### SUPPLIED MATERIAL:
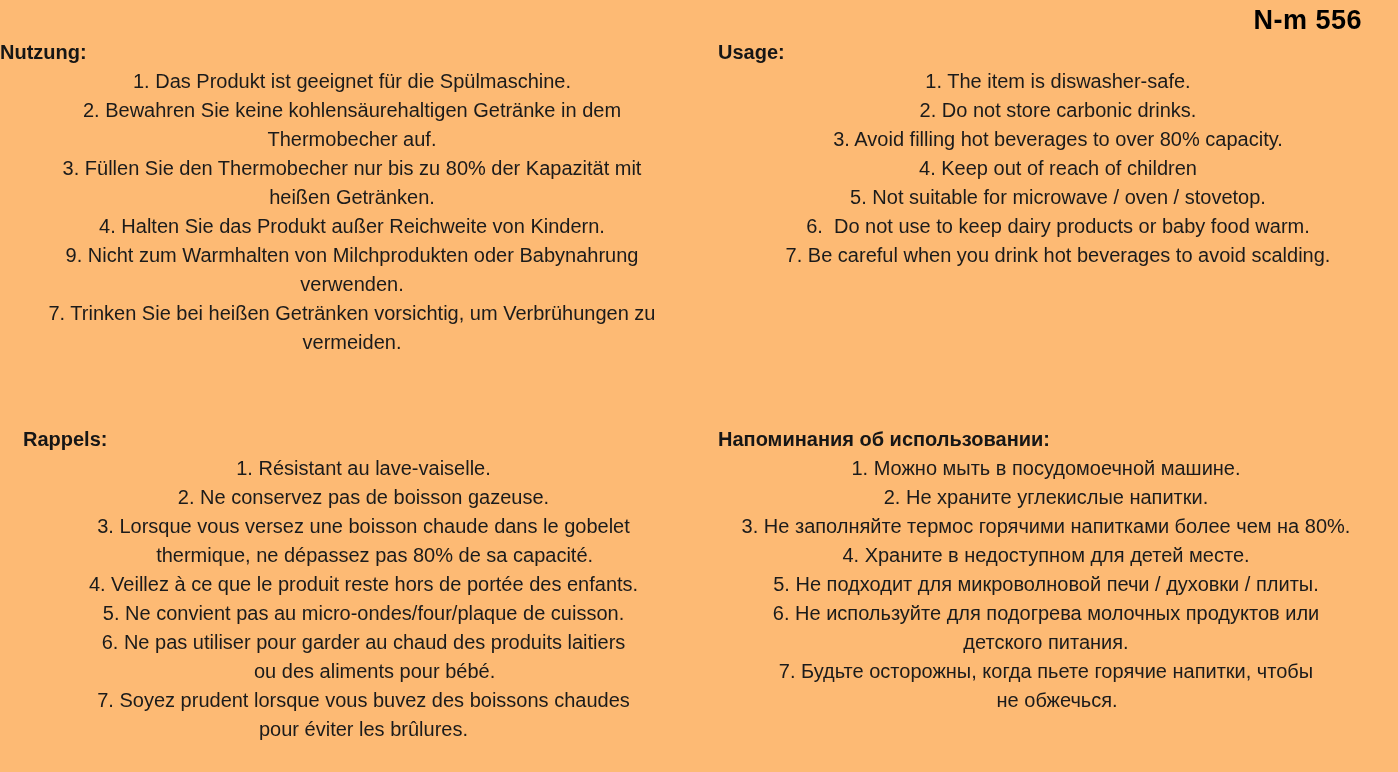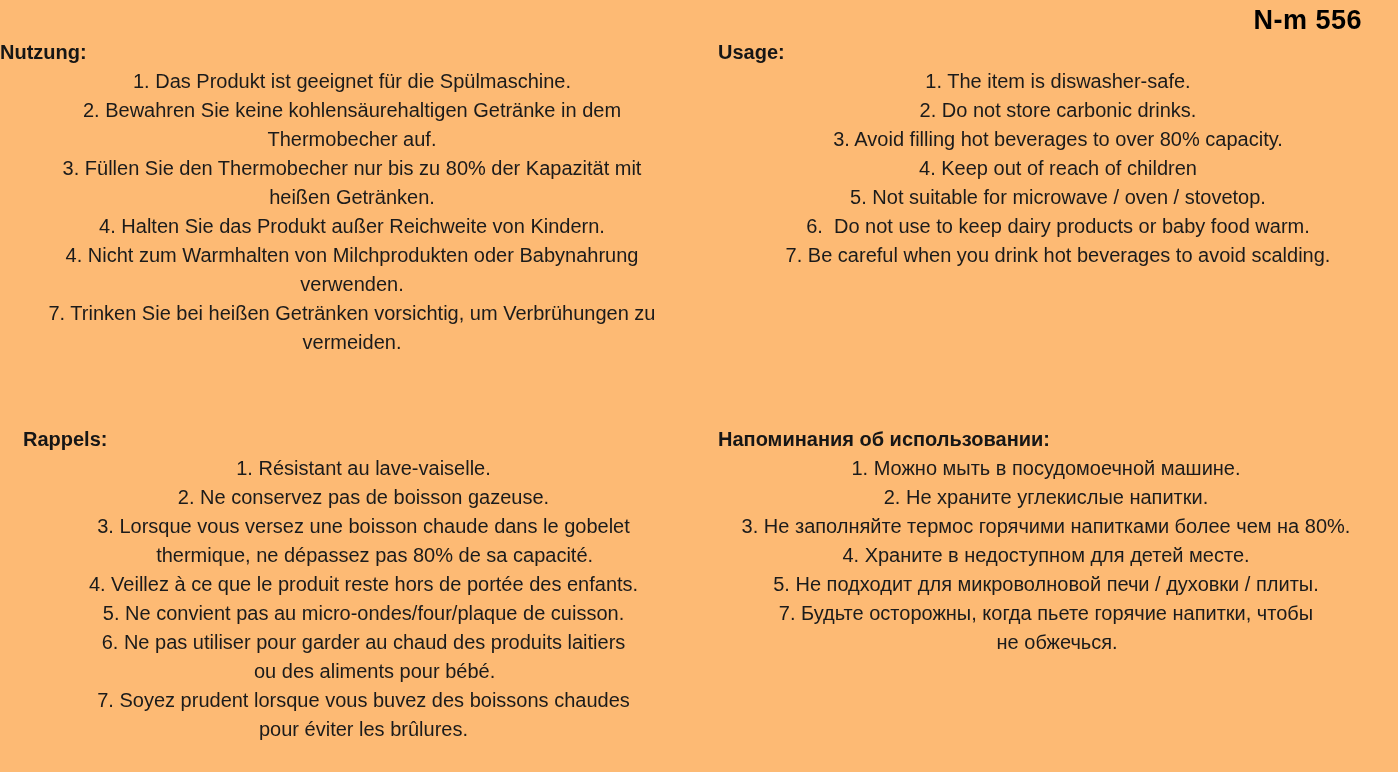--- a/index.html
+++ b/index.html
@@ -68,7 +68,7 @@
       <p class="item">3. Füllen Sie den Thermobecher nur bis zu 80% der Kapazität mit
 heißen Getränken.</p>
       <p class="item">4. Halten Sie das Produkt außer Reichweite von Kindern.</p>
-      <p class="item">4. Nicht zum Warmhalten von Milchprodukten oder Babynahrung
+      <p class="item">9. Nicht zum Warmhalten von Milchprodukten oder Babynahrung
 verwenden.</p>
       <p class="item">7. Trinken Sie bei heißen Getränken vorsichtig, um Verbrühungen zu
 vermeiden.</p>

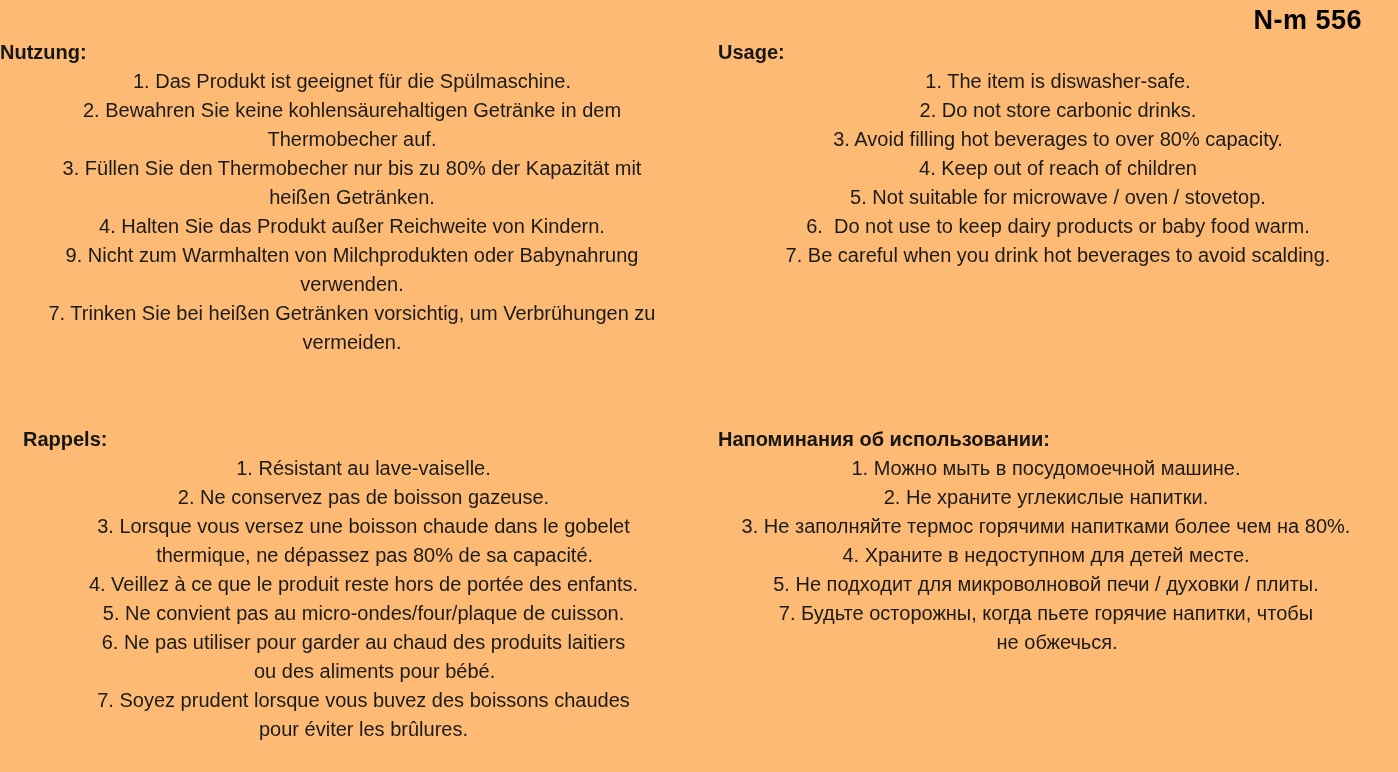--- a/index.html
+++ b/index.html
@@ -106,6 +106,8 @@
       <p class="item">3. Не заполняйте термос горячими напитками более чем на 80%.</p>
       <p class="item">4. Храните в недоступном для детей месте.</p>
       <p class="item">5. Не подходит для микроволновой печи / духовки / плиты.</p>
+      <p class="item">6. Не используйте для подогрева молочных продуктов или
+детского питания.</p>
       <p class="item">7. Будьте осторожны, когда пьете горячие напитки, чтобы
     не обжечься.</p>
     </section>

### ABOUT THIS TASK:
Starting with the line that contains "чем на 80%.</p>", print each line through the last one in the listing. Include both end lines and add nothing.

### SOLUTION FOR THIS PROBLEM:
       <p class="item">3. Не заполняйте термос горячими напитками более чем на 80%.</p>
       <p class="item">4. Храните в недоступном для детей месте.</p>
       <p class="item">5. Не подходит для микроволновой печи / духовки / плиты.</p>
+      <p class="item">6. Не используйте для подогрева молочных продуктов или
+детского питания.</p>
       <p class="item">7. Будьте осторожны, когда пьете горячие напитки, чтобы
     не обжечься.</p>
     </section>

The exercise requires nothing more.